* _Supplied records_:

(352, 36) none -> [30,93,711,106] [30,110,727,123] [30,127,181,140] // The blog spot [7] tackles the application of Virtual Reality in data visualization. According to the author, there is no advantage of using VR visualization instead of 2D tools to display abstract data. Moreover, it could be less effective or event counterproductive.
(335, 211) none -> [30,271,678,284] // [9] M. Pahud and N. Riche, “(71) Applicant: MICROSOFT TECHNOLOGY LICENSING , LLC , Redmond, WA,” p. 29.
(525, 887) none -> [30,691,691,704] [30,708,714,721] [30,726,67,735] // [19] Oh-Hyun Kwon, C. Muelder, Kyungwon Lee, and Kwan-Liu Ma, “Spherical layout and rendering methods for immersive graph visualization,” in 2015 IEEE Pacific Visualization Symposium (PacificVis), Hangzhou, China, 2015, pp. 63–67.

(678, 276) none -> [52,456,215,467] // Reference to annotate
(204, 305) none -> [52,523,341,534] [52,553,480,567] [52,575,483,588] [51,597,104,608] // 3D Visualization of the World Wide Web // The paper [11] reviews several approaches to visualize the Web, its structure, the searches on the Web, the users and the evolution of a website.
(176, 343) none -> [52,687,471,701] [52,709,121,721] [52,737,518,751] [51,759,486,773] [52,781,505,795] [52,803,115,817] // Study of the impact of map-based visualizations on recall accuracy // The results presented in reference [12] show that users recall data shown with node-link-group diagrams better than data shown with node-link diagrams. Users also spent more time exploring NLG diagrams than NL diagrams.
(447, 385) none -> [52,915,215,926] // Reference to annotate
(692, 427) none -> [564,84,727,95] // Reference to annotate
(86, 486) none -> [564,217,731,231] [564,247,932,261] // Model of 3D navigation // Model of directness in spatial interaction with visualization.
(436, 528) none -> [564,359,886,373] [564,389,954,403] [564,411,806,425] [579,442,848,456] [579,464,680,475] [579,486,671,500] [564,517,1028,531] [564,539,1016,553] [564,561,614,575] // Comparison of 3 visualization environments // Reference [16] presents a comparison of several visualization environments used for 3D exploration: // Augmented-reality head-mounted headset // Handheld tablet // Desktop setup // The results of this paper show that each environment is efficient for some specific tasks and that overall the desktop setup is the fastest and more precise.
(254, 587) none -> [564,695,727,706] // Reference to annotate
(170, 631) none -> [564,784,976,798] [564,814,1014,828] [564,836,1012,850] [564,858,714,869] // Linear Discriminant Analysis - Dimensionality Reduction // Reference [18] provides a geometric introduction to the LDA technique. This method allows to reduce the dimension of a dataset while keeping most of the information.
* * *
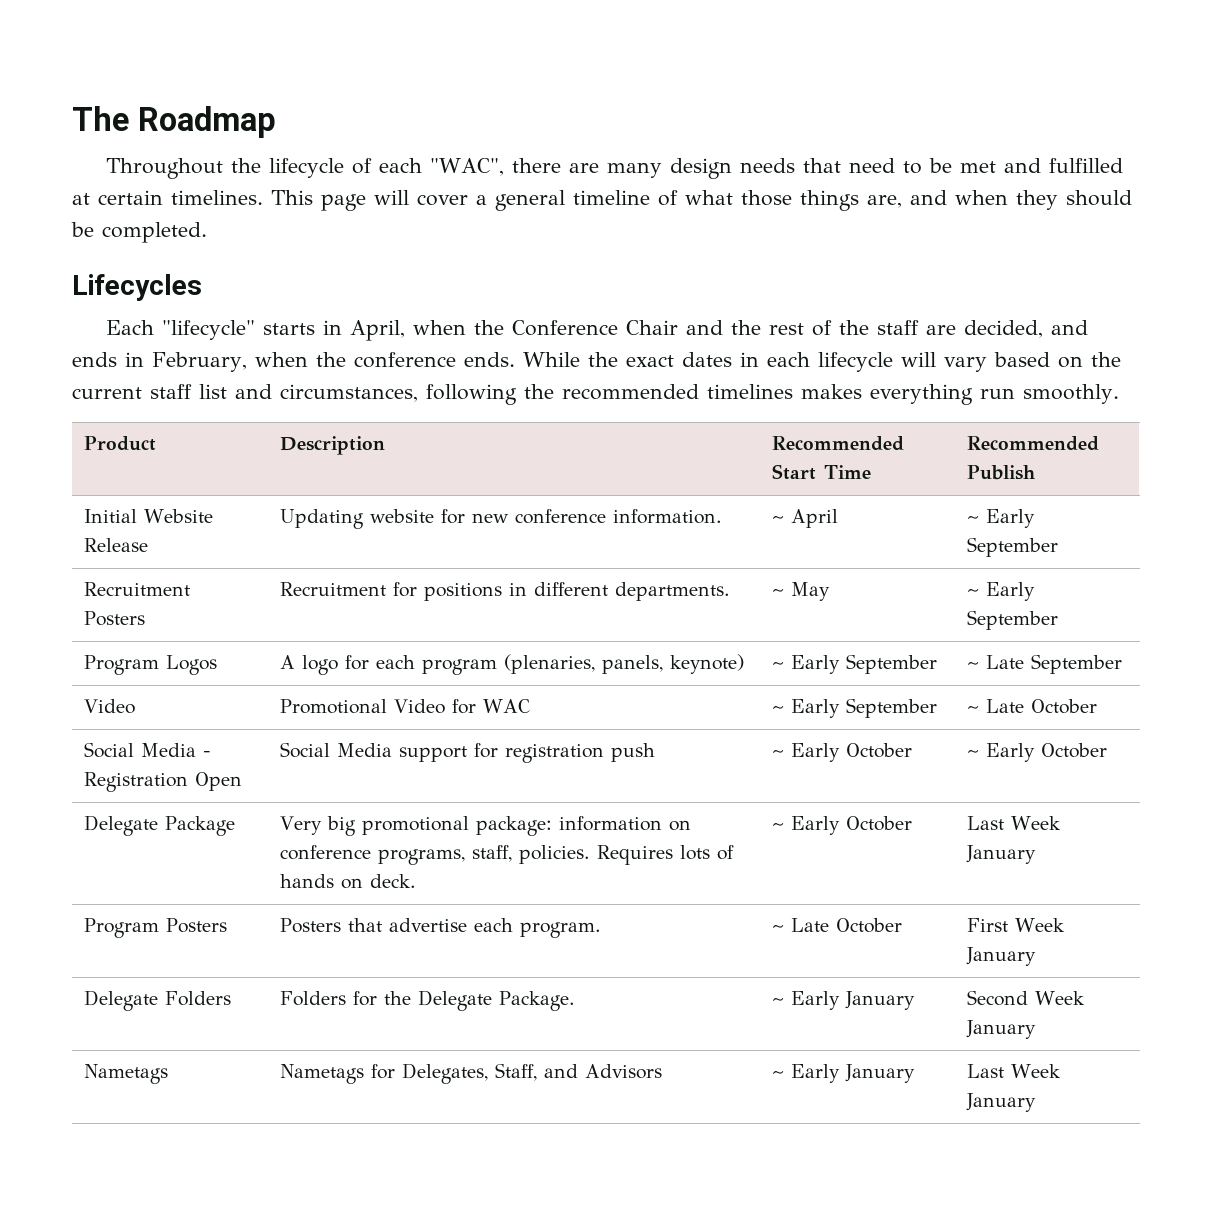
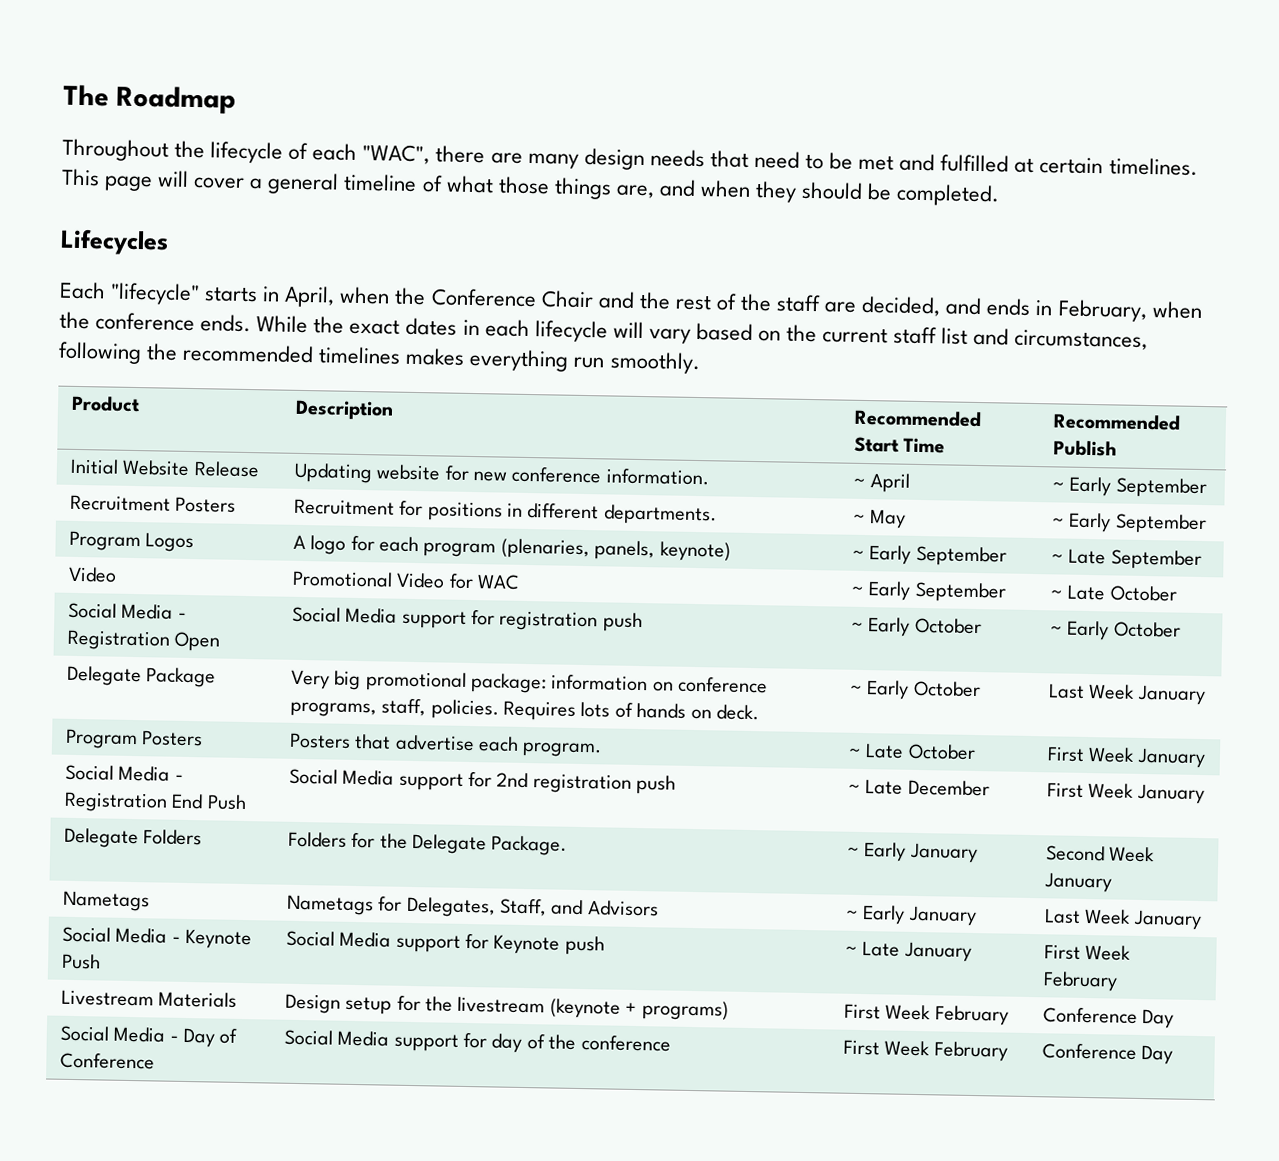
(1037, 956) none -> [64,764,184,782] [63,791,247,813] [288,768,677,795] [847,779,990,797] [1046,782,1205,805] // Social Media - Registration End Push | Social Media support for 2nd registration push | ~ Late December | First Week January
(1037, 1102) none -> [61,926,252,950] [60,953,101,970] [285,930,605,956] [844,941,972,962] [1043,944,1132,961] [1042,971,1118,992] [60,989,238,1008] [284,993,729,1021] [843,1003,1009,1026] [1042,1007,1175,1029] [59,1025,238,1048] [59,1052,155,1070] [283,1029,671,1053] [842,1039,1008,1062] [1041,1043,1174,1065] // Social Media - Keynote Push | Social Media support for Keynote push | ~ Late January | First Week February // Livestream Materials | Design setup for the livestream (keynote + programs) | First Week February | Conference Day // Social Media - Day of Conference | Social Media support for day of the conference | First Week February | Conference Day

* _Task to carry out_:
Scan the material for lines holding the word "annotate", count them, and give the result alone.

* _Expected answer_:
4